Uitspraak op het hoger beroep van:

[appellant], wonend te Amsterdam, en [bedrijf A], gevestigd te Amsterdam,

appellanten,

tegen de uitspraak van de rechtbank Amsterdam van 22 december 2020 in zaken nrs. 19/848 en 19/849 in het geding tussen:

[appellant] en [bedrijf A]

en

het college van burgemeester en wethouders van Amsterdam.

Procesverloop

Bij zes besluiten van 10 november 2015 heeft het college bestuurlijke boetes opgelegd aan [appellant] en [bedrijf A] wegens het zonder vergunning onttrekken van een woonruimte aan de woningvoorraad.

Bij besluiten van 17 mei 2018 en 25 mei 2018, beide verzonden op 4 februari 2019, heeft het college de door [appellant] en [bedrijf A] daartegen gemaakte bezwaren ongegrond verklaard.

Bij uitspraak van 22 december 2020 heeft de rechtbank het door [appellant] en [bedrijf A] daartegen ingestelde beroep ongegrond verklaard. Deze uitspraak is aangehecht.

Tegen deze uitspraak hebben [appellant] en [bedrijf A] hoger beroep ingesteld.

De Afdeling heeft de zaak op de zitting behandeld van 31 januari 2022, waar [appellant] - die ook [bedrijf A] vertegenwoordigde -, bijgestaan door mr. M.H.J. van Riessen, advocaat te Amsterdam, en het college, vertegenwoordigd door mr. F. Schuttenhelm, zijn verschenen.

Overwegingen

Inleiding

1.       [appellant] is eigenaar van meerdere panden met de bestemming ‘Wonen’. Hieronder vallen [locatie 1], [locatie 2], [locatie 3], [locatie 4], [locatie 5] en [locatie 6] in Amsterdam.
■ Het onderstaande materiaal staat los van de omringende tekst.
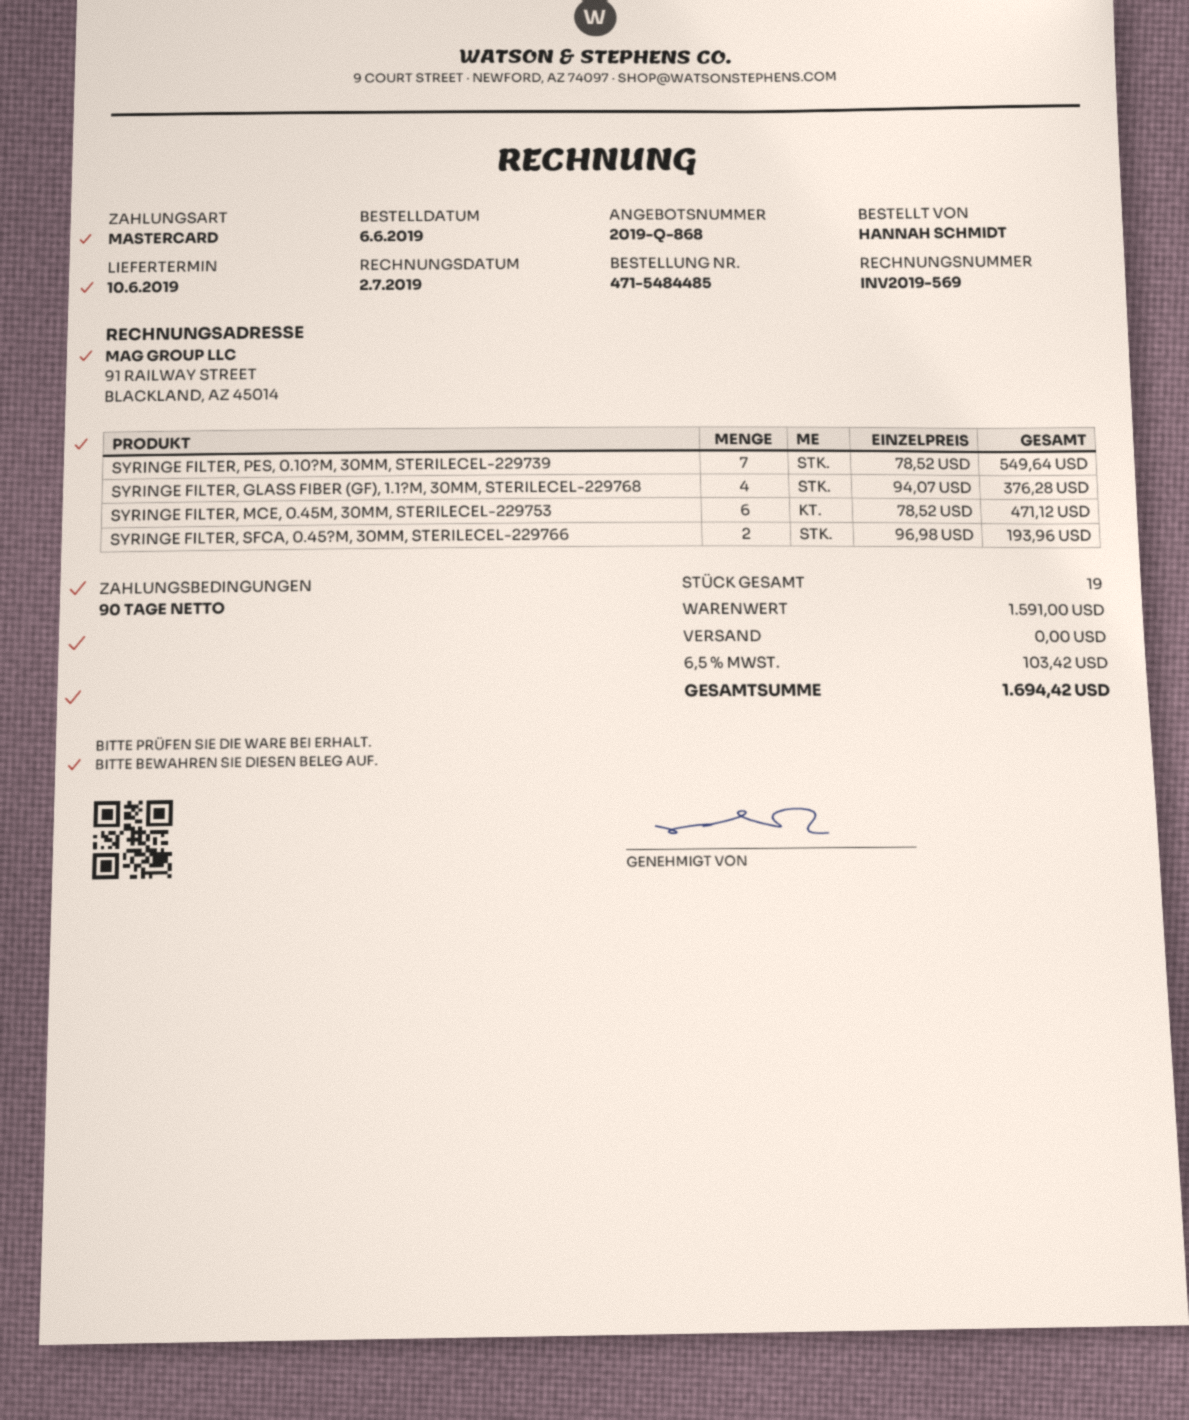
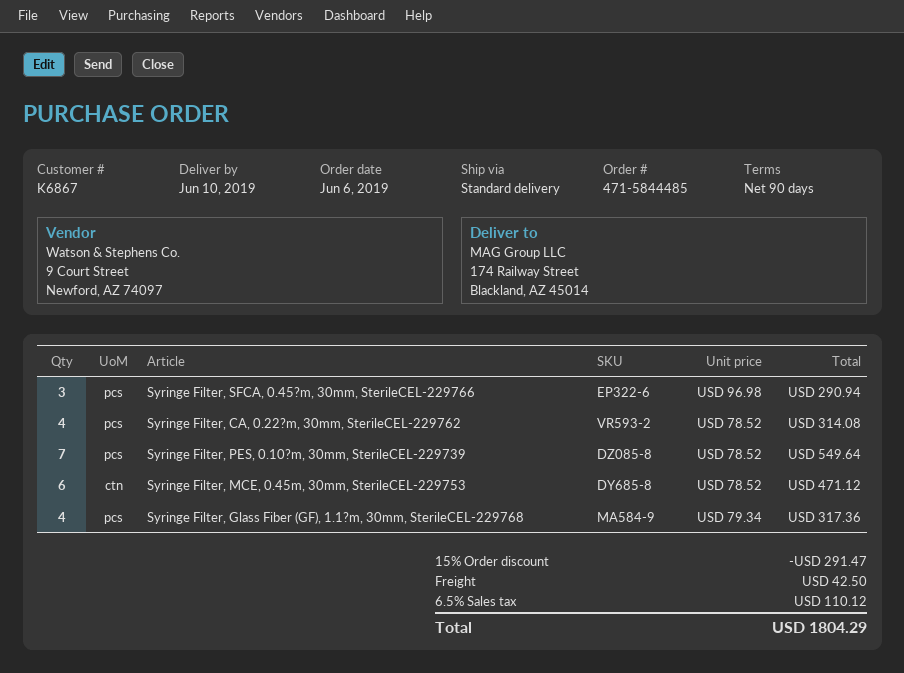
order number: 471-5484485 -> 471-5844485
SYRINGE FILTER, GLASS FIBER (GF), 1.1?M, 30MM, STERILECEL-229768: 4 x 94.07 = 376.28 -> 4 x 79.34 = 317.36
SYRINGE FILTER, SFCA, 0.45?M, 30MM, STERILECEL-229766: 2 x 96.98 = 193.96 -> 3 x 96.98 = 290.94
Syringe Filter, CA, 0.22?m, 30mm, SterileCEL-229762: none -> 4 x 78.52 = 314.08
discount: none -> 15% = 291.47
shipping: 0.00 -> 42.50
tax: 6.5% = 103.42 -> 6.5% = 110.12
total: 1694.42 -> 1804.29

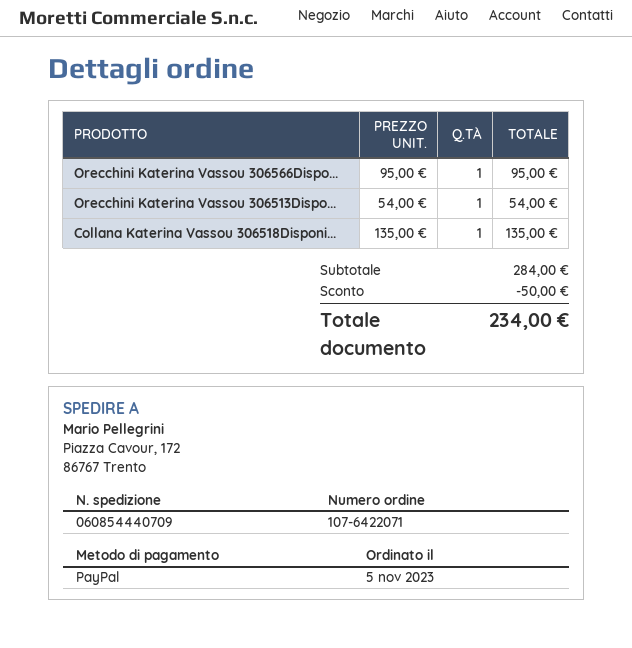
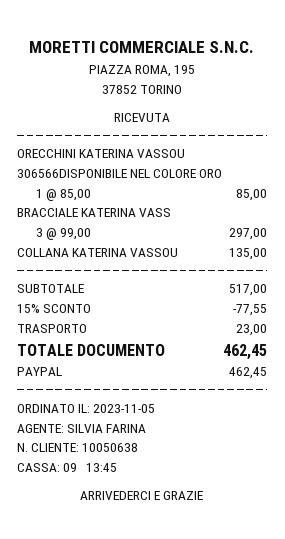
Orecchini Katerina Vassou 306566Dispo...: 1 x 95.00 = 95.00 -> 1 x 85.00 = 85.00
Orecchini Katerina Vassou 306513Dispo...: 1 x 54.00 = 54.00 -> none
BRACCIALE KATERINA VASS: none -> 3 x 99.00 = 297.00
subtotal: 284.00 -> 517.00
discount: 50.00 -> 77.55
shipping: none -> 23.00
total: 234.00 -> 462.45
Deze adressen zijn bedoeld als woonruimten. [appellant] is gevolmachtigde van [bedrijf A] die de woonruimten namens [appellant] verhuurt en beheert. [bedrijf A] is gevestigd op [locatie 2]. [appellant] is daarnaast ook gevolmachtigde van de [bedrijf B], die verschillende woonruimten van [appellant] aanbiedt op internet voor de verhuur aan toeristen.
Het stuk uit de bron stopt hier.